Israel and U.S. Formally Exit ‘Corrupted’ UNESCO

A picture taken on March 30, 2010 in Paris, shows the facade of the United Nations Educati
LOIC VENANCE/AFP/Getty

Israel officially left the United Nations Educational, Scientific and Cultural Organization (UNESCO) on New Year’s Day in protest at the agency’s inability to combat its own politicization and profound anti-Israel bias.

The United States completed its withdrawal from the Paris-based UN cultural agency at the same time.

“UNESCO is a body that continually rewrites history, including by erasing the Jewish connection to Jerusalem,” Israel’s Ambassador to the UN Danny Danon told the Times of Israel in an interview ahead of the pullout that came at midnight Paris time (1 a.m. in Israel).

“It is corrupted and manipulated by Israel’s enemies, and continually singles out the only Jewish state for condemnation. We are not going to be a member of an organization that deliberately acts against us.”

Both countries announced their decisions in 2017, but, according to the UNESCO statute of membership, withdrawals go into effect at the end of the following year — in this case after the final tick of the clock on December 31, 2018.

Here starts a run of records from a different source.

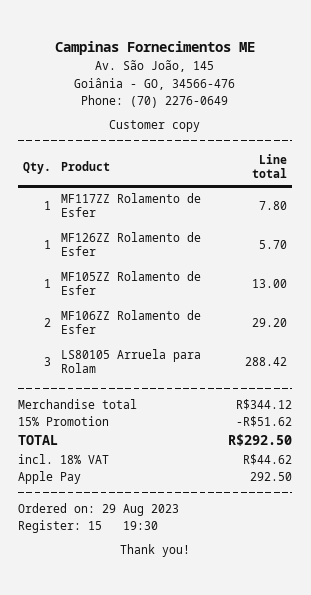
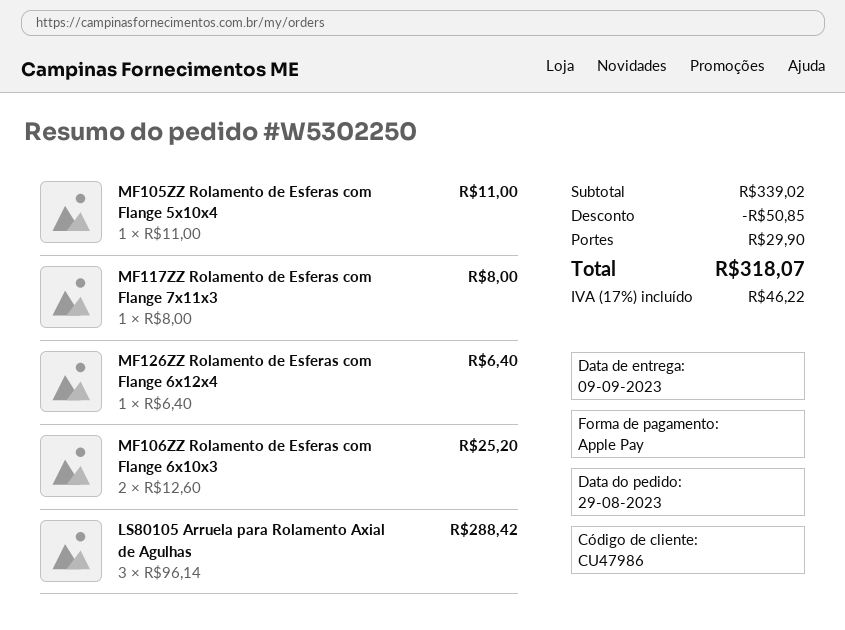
MF117ZZ Rolamento de Esfer: 1 for 7.80 -> 1 for 8.00
MF126ZZ Rolamento de Esfer: 1 for 5.70 -> 1 for 6.40
MF105ZZ Rolamento de Esfer: 1 for 13.00 -> 1 for 11.00
MF106ZZ Rolamento de Esfer: 2 for 29.20 -> 2 for 25.20
subtotal: 344.12 -> 339.02
discount: 51.62 -> 50.85
shipping: none -> 29.90
tax: 18% = 44.62 -> 17% = 46.22
total: 292.50 -> 318.07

The departure comes after a series of anti-Israel decisions by the body, including accepting Palestine as a permanent member in 2011 and  in July, 2017 declaring the Tomb of the Patriarchs – considered the second holiest site in Judaism after the Temple Mount – to be a Palestinian world heritage site in danger.

Another UNESCO decision disavowed Israeli sovereignty over Jerusalem.

This ignores the fact some of Judaism’s holiest sites are located in the West Bank and eastern Jerusalem, including the Temple Mount and Western Wall in Jerusalem; the Tomb of the Patriarchs and Matriarchs in Hebron; and Joseph’s Tomb in Nablus.

Israel had joined UNESCO on September 16, 1949, and is home to six UNESCO World Heritage Sites, including Masada, the Old City of Acre, the Bahai Temples in Haifa and the “White City” of Tel Aviv. The Times reports they will all remain on the list.

The U.S. has pulled out of UNESCO before.

It left the body under President Ronald Reagan in 1984 over claims the body had a pro-Soviet bias. The U.S. re-entered in 2002 during the Bush administration but later cut its funding to the body in 2011 over the decision to admit “Palestine,” which is not a state.